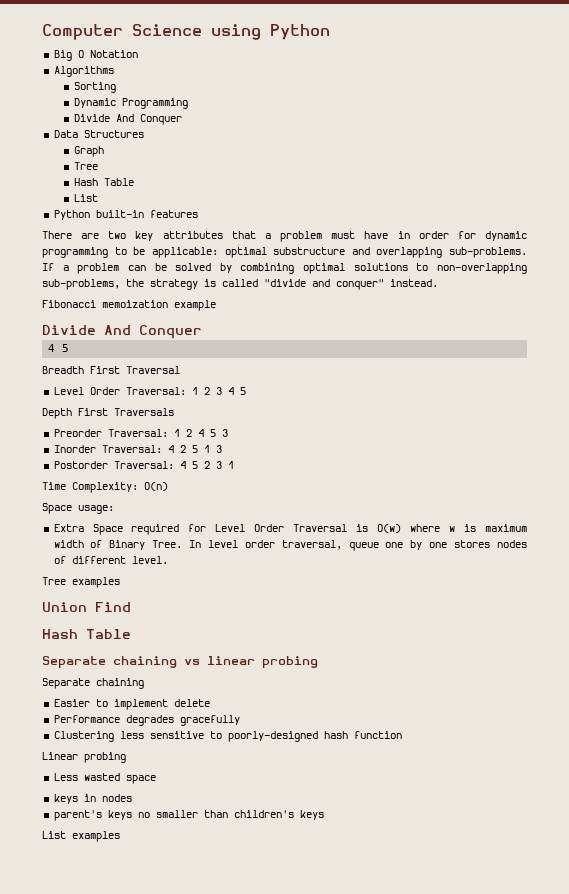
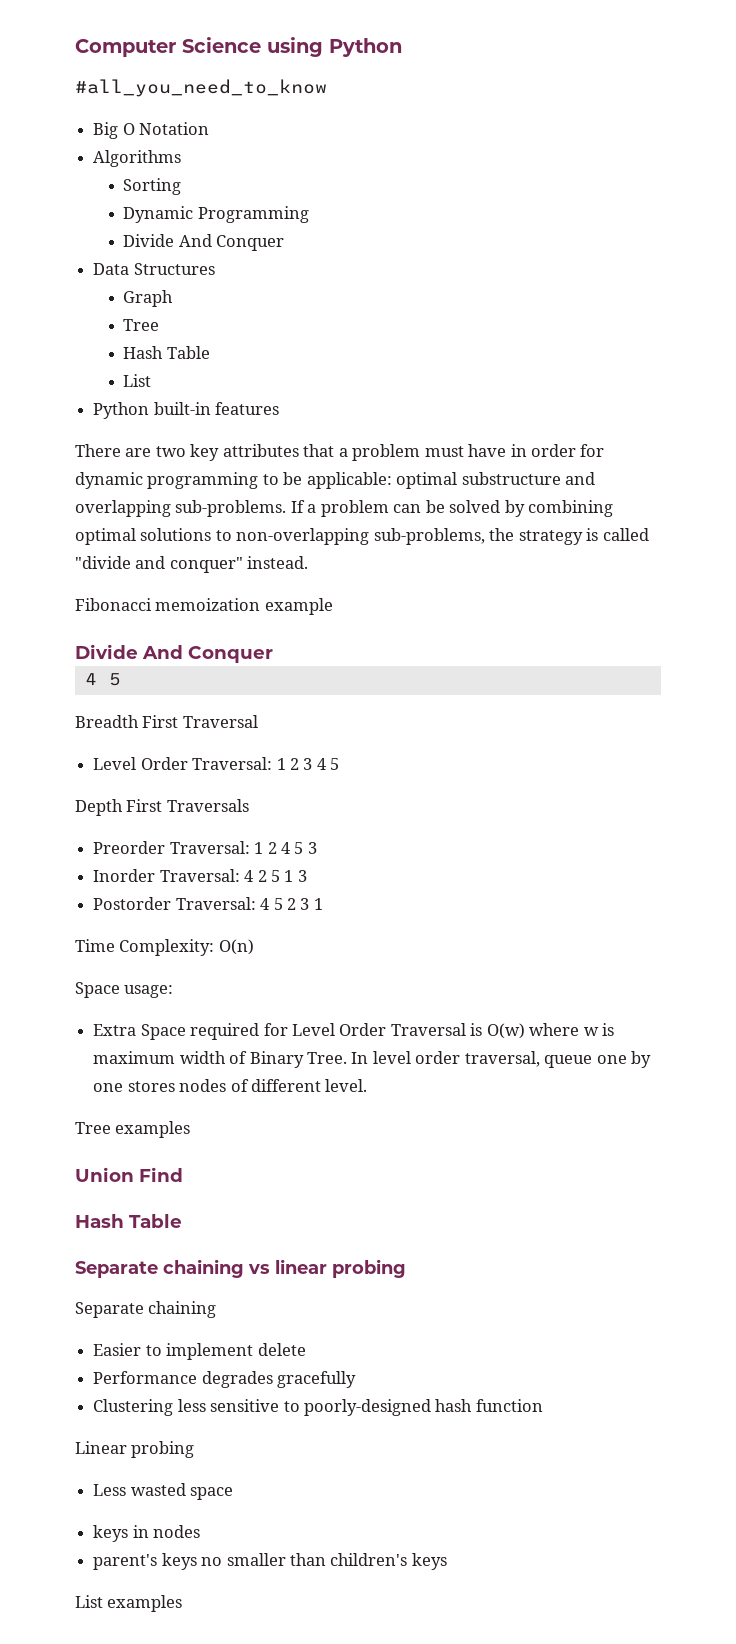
(330, 32) none -> [75,79,327,97] // #all_you_need_to_know

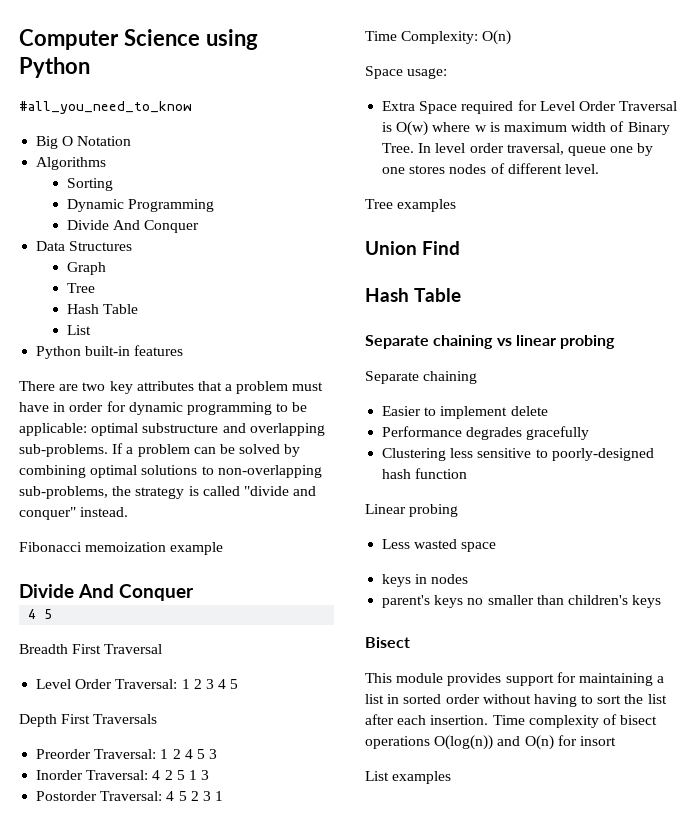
(447, 1561) none -> [365,637,410,648] [365,672,665,686] [365,694,667,707] [365,714,658,728] [365,735,616,750] // Bisect // This module provides support for maintaining a list in sorted order without having to sort the list after each insertion. Time complexity of bisect operations O(log(n)) and O(n) for insort

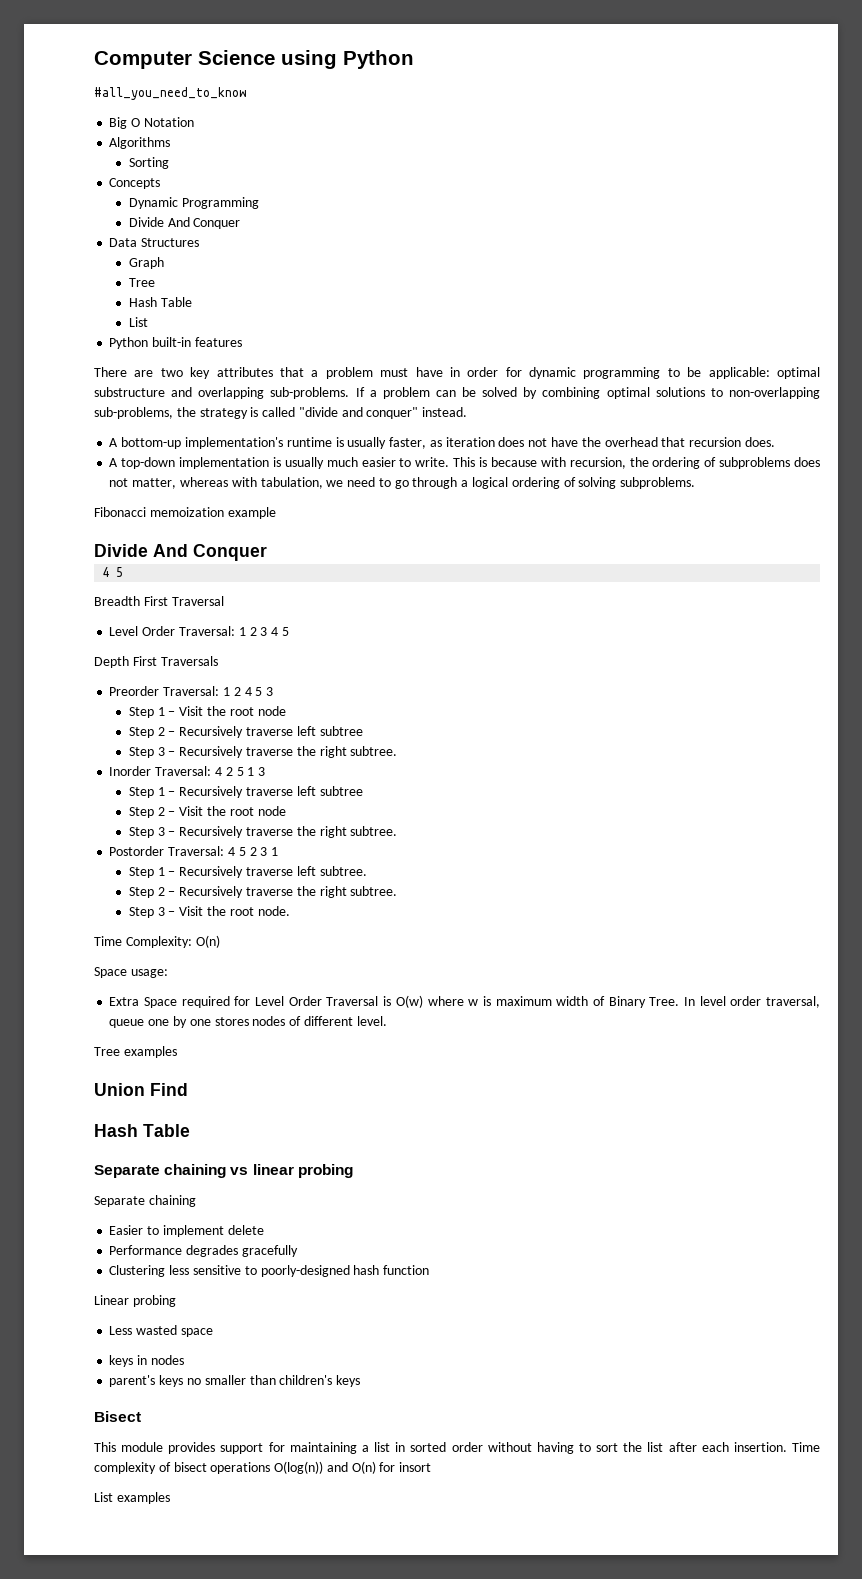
(114, 184) none -> [109,178,161,189] // Concepts
(129, 512) none -> [109,437,775,449] [109,457,821,469] [109,477,696,489] // A bottom-up implementation's runtime is usually faster, as iteration does not have the overhead that recursion does. // A top-down implementation is usually much easier to write. This is because with recursion, the ordering of subproblems does not matter, whereas with tabulation, we need to go through a logical ordering of solving subproblems.
(218, 754) none -> [128,706,286,718] [128,726,363,738] [128,746,398,758] // Step 1 − Visit the root node // Step 2 − Recursively traverse left subtree // Step 3 − Recursively traverse the right subtree.
(210, 775) none -> [128,786,363,798] [128,806,286,818] [128,826,398,838] // Step 1 − Recursively traverse left subtree // Step 2 − Visit the root node // Step 3 − Recursively traverse the right subtree.
(224, 796) none -> [128,866,367,878] [128,886,398,898] [128,906,290,918] // Step 1 − Recursively traverse left subtree. // Step 2 − Recursively traverse the right subtree. // Step 3 − Visit the root node.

________________________

• _WORK REQUIRED_
Take every line in the preceding listing that contains "right" and copy it.

• _ANSWER TO THIS PROBLEM_
(218, 754) none -> [128,706,286,718] [128,726,363,738] [128,746,398,758] // Step 1 − Visit the root node // Step 2 − Recursively traverse left subtree // Step 3 − Recursively traverse the right subtree.
(210, 775) none -> [128,786,363,798] [128,806,286,818] [128,826,398,838] // Step 1 − Recursively traverse left subtree // Step 2 − Visit the root node // Step 3 − Recursively traverse the right subtree.
(224, 796) none -> [128,866,367,878] [128,886,398,898] [128,906,290,918] // Step 1 − Recursively traverse left subtree. // Step 2 − Recursively traverse the right subtree. // Step 3 − Visit the root node.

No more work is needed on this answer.